Pour autant, compte tenu de la rigueur de la position de l'administration, il convient en amont et pour s'éviter un rejet de comptabilité d'être en mesure de pouvoir déterminer le nombre de lavages effectués pour chacun des appareils possédés et d'être en capacité de prouver la concordance entre les encaissements et les lavages effectués.
A défaut, la comptabilité sera rejetée.
Ce rejet de comptabilité va permettre alors à l'administration de reconstituer les recettes de la station de lavage.
Traditionnellement, dans un commerce (alimentaire ou non) le service vérificateur reconstitue les recettes à partir des achats matière en utilisant soit une marge à partir de l'ensemble des achats ou en utilisant des produits phares puis en reconstituant à partir des prix de vente.
Dans le cadre dune vérification de comptabilité dune station de lavage, le service vérificateur utilisera une méthode relativement proche mais il ne va pouvoir utiliser comme référence que la consommation d'eau de l'établissement.
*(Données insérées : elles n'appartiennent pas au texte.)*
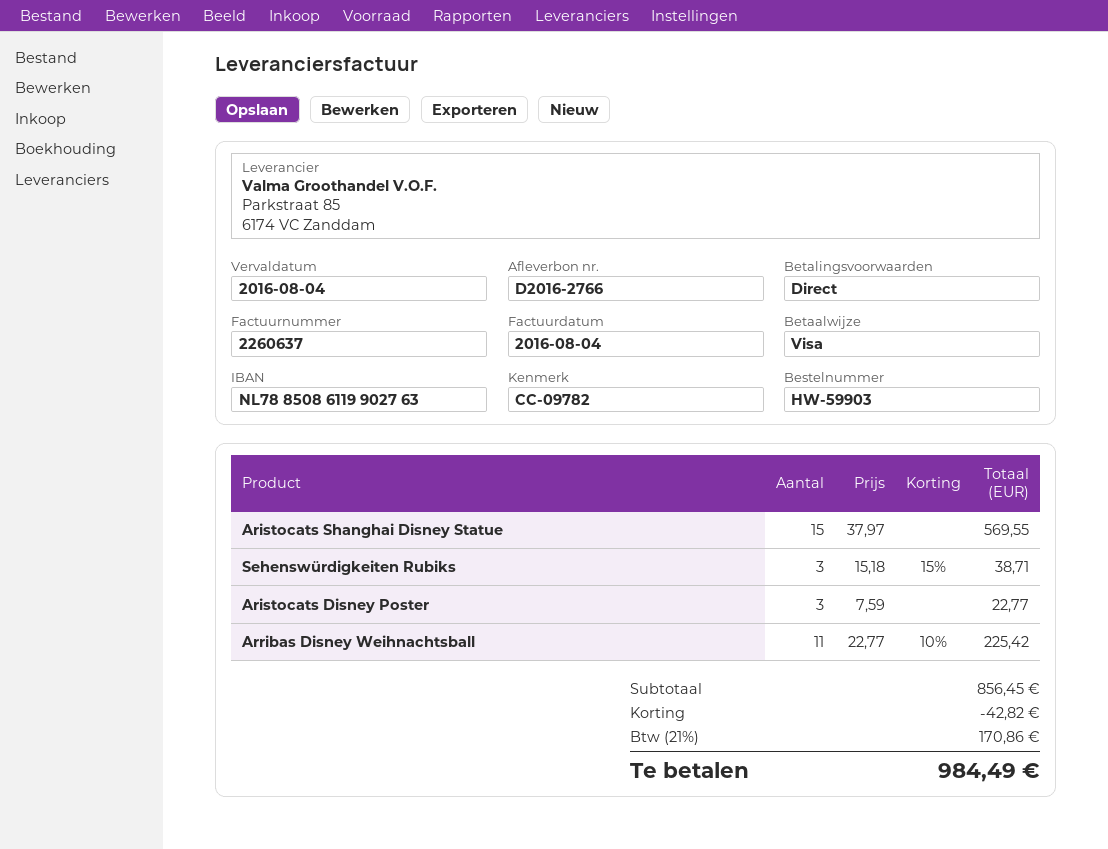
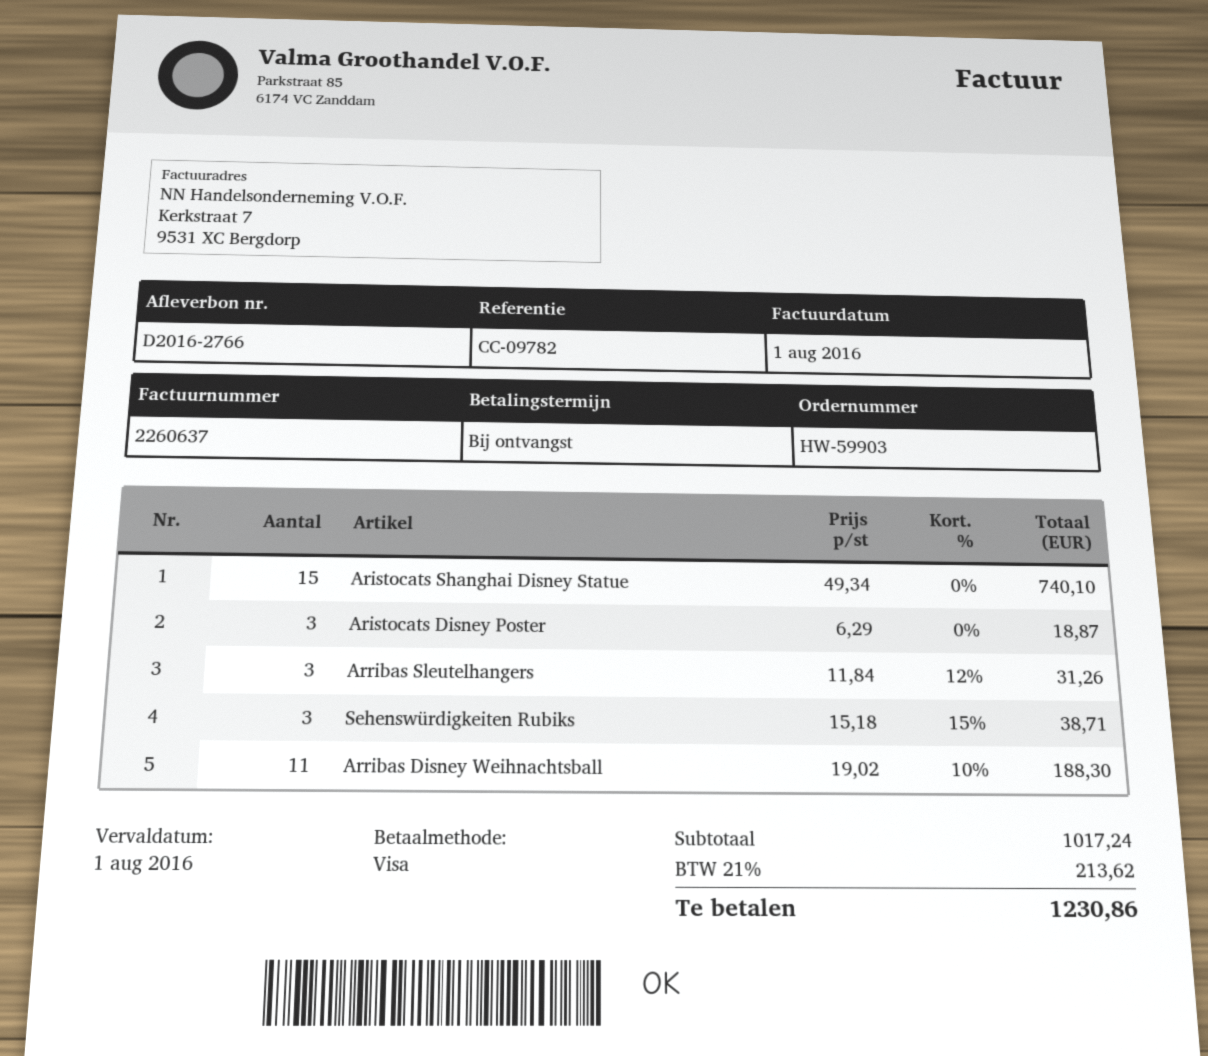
invoice date: 2016-08-04 -> 2016-08-01
due date: 2016-08-04 -> 2016-08-01
Aristocats Shanghai Disney Statue: 15 x 37.97 = 569.55 -> 15 x 49.34 = 740.10
Aristocats Disney Poster: 3 x 7.59 = 22.77 -> 3 x 6.29 = 18.87
Arribas Disney Weihnachtsball: 11 x 22.77 - 10% = 225.42 -> 11 x 19.02 - 10% = 188.30
Arribas Sleutelhangers: none -> 3 x 11.84 - 12% = 31.26
subtotal: 856.45 -> 1017.24
discount: 42.82 -> none
tax: 21% = 170.86 -> 21% = 213.62
total: 984.49 -> 1230.86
L'administration va alors définir la quantité d'eau moyenne utilisée pour un lavage et à partir de la consommation moyenne d'un lavage, et à partir des prix pratiqués, elle pourra très simplement reconstituer les recettes de l'établissement.
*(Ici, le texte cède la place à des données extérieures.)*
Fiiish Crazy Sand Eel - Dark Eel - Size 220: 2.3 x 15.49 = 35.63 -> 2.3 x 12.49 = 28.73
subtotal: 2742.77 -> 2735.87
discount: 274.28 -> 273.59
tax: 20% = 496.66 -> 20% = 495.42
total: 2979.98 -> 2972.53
Il faudra ici démontrer le caractère sommaire de la méthode de reconstitution utilisée par l'administration dès lors que la reconstitution ne correspond pas aux conditions réelles d'exploitation de l'activité de lavage et repose aussi sur des quantités d'eau improductives déterminées à partir de données théoriques éloignées des conditions de fonctionnement de l'établissement contrôlé;
Compte tenu de l'effet multiplicateur, une différence de quelques litres peut être redoutable sur les conséquences financières de la reconstitution.
Il ne faut donc pas s'engager sur un chiffre sans être assuré des conséquences sur les recettes reconstituées.
Dans ce cadre et pour contrer l'administration fiscale, il faut absolument mettre en avant la quantité d'eau non productive qui sera à retrancher de l'eau consommée, de même que l'eau utilisée pour nettoyer la station ou celle du système hors gel qui existe sur toutes les stations.
Par ailleurs, l'administration a tendance à s'appuyer sur les notices techniques ou les explications données par le fabricant des appareils utilisés.
Or, ces notices ne sont rien d'autre, bien souvent, que des notices commerciales donnant une lecture favorable du matériel et qui ont tendance presque naturelle à minimiser la quantité d'eau nécessaire à un lavage ou les déperditions liées au rejet par le système osmoseur.
C'est en quelque sorte le dol du commerçant...
Dans ce cadre, une expertise indépendante pourra être sollicitée pour constater la quantité d'eau nécessaire au nettoyage.